Science, Data and FDA Support the Safety and Efficacy of Biosimilars for Patients
As the biosimilars market begins to expand patient access to critical but costly biological medicines in the United States, misinformation campaigns threaten to slow biosimilar uptake and undermine confidence in these U.S. Food and Drug Administration (FDA)-approved products. These campaigns, often driven or silently funded by brand manufacturers, are intended to sow doubt among patients and prescribers regarding biosimilars’ safety and efficacy, and to construct regulatory, policy and legal roadblocks to competition.
Such misinformation threatens the health of the very patients who stand to benefit most from greater access to these treatments. It is important to focus on the facts about biosimilar medicines, including safely switching from brand reference products to FDA-approved biosimilars.
Biosimilars: Safe and Effective Alternatives
According to the FDA, a biosimilar is a biological product that is highly similar to, and has no clinically meaningful differences from, an existing FDA-approved reference product (brand) in terms of safety, purity and potency (safety and effectiveness). Moreover, “Patients and their physicians can expect that there will be no clinically meaningful differences between taking a reference product and a biosimilar…Once a biosimilar has been approved by FDA, patients and health care providers can be assured of the safety and effectiveness of the biosimilar, just as they would for the reference product.”
To date, FDA has approved nine biosimilar medications, treating a range of conditions. Six approved biosimilars are for treatment of inflammatory diseases, which include Crohn’s disease, rheumatoid arthritis and psoriasis. Patients who suffer from these diseases in the United States now have the opportunity for greater access to treatments at a lower cost through biosimilar competition. In fact, a recent study done by Avalere Health on behalf of The Biosimilars Council found that an additional 1.2 million U.S. patients could gain access to biologics by 2025 as the result of biosimilar availability.
But patients and their medical providers are increasingly a target of misinformation campaigns around these medicines.
To address such false and damaging information and educate health care professionals, the FDA recently launched a biosimilars education campaign aimed at familiarizing health care professionals with biosimilars and, in turn, making them comfortable in prescribing these therapies to patients. According to the Agency, “once a biosimilar has been approved by FDA, patients and health care providers can be assured of the safety and effectiveness of these products, just as they would for the reference product.”
In addition, the European Union (EU) has more than a decade of patient experience with biosimilars that has shown no difference in health outcomes between patients who use a biosimilar and those who take the reference biologic medicine. In fact, there has been an estimated combined 700 million patient days of clinical experience with marketed biosimilars in Europe that has confirmed that they have the same safety and effectiveness as their brand reference products.
Switching to Biosimilar Medicines
One of the most frequent unsubstantiated claims made by those seeking to discredit biosimilar safety and create fear is that switching from a reference product to a biosimilar could be dangerous for patients who are stable on their reference medication.

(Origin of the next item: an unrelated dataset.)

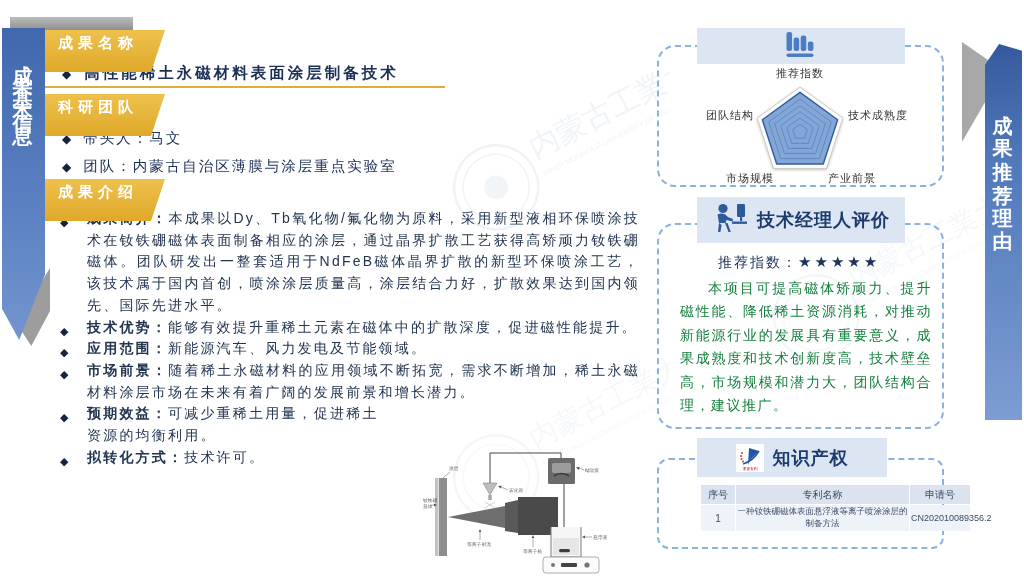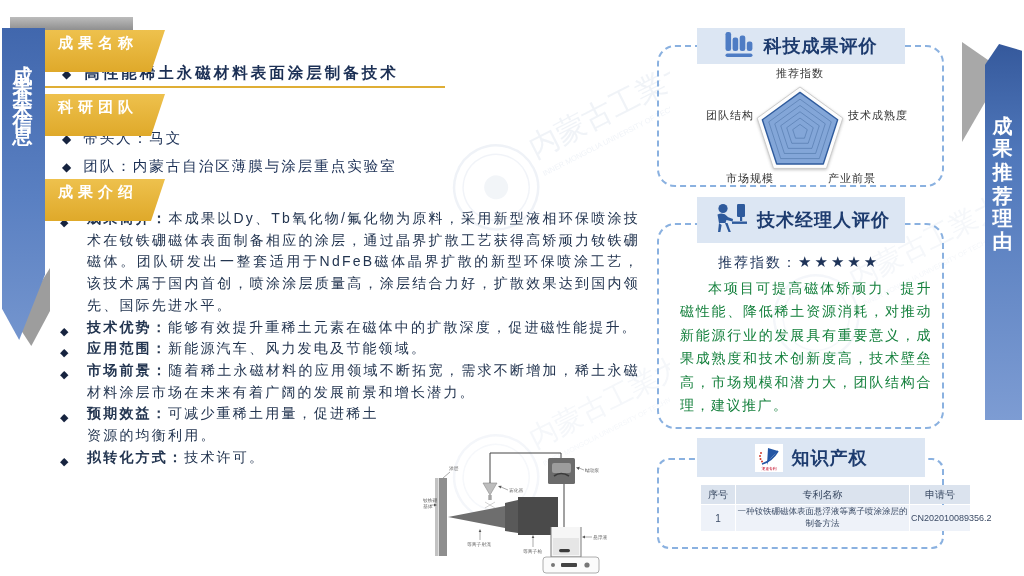"科技成果评价" span.sec-title { html: <span>科技成果评价</span> -> none }
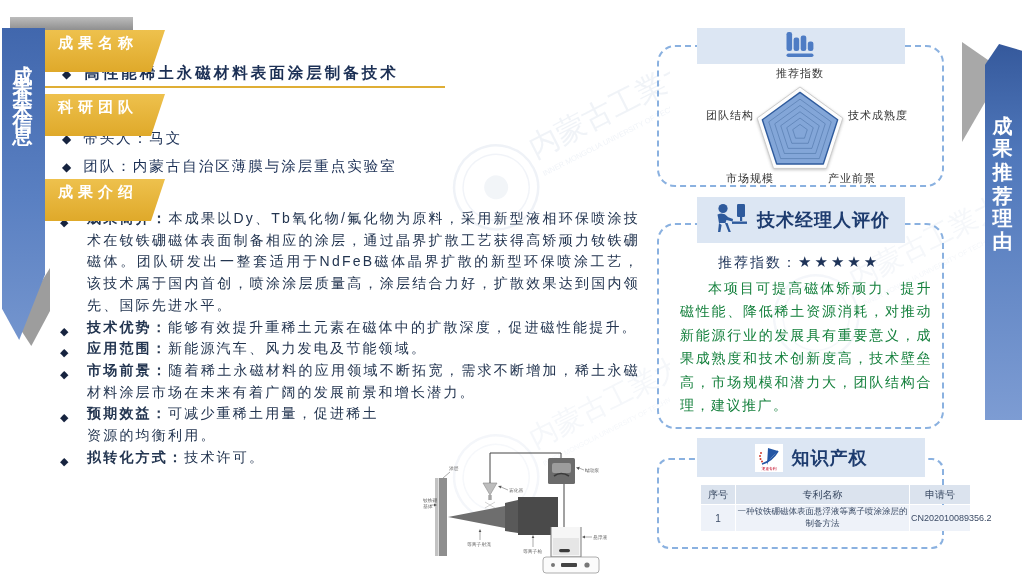"知识产权" #hd3 { width: 228px -> 190px }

A growing body of scientific data suggests otherwise. A recent systematic literature review found that switching to a biosimilar carried a low risk of safety issues or loss of efficacy and was not dangerous to patients. The review was comprised of 90 biosimilar switching studies conducted on more than 14,000 individuals and involving seven molecular entities used to treat 17 disease indications. The review concludes, “Overall, the results suggest a low risk of either a safety concern or a loss of efficacy after switching to a biosimilar.”
One of the study’s co-authors, Gillian Woollett, M.A., DPhil, senior vice president of the independent health consulting company Avalere and leader of the company’s FDA practice, stated in a recent interview that the study is aimed at reassuring all biosimilar stakeholders that, “even though no clinical differences are expected when patients are switched from a reference product to a biosimilar, indeed none are found. Hence, we confirm the expectation already established through the application of sound regulatory science.” That confirmation can help all stakeholders feel comfortable with biosimilars, even for patients who are established in their treatment with a reference biologic.
As patients across the country finally begin to reap the benefits of available, lower-cost biosimilars, education around the safety and efficacy of these FDA-approved medicines remains paramount. The Biosimilars Council will continue to promote the facts and dispel the myths to ensure that patients, prescribers, policymakers and all health care stakeholders understand the critical role of biosimilars in delivering access and savings.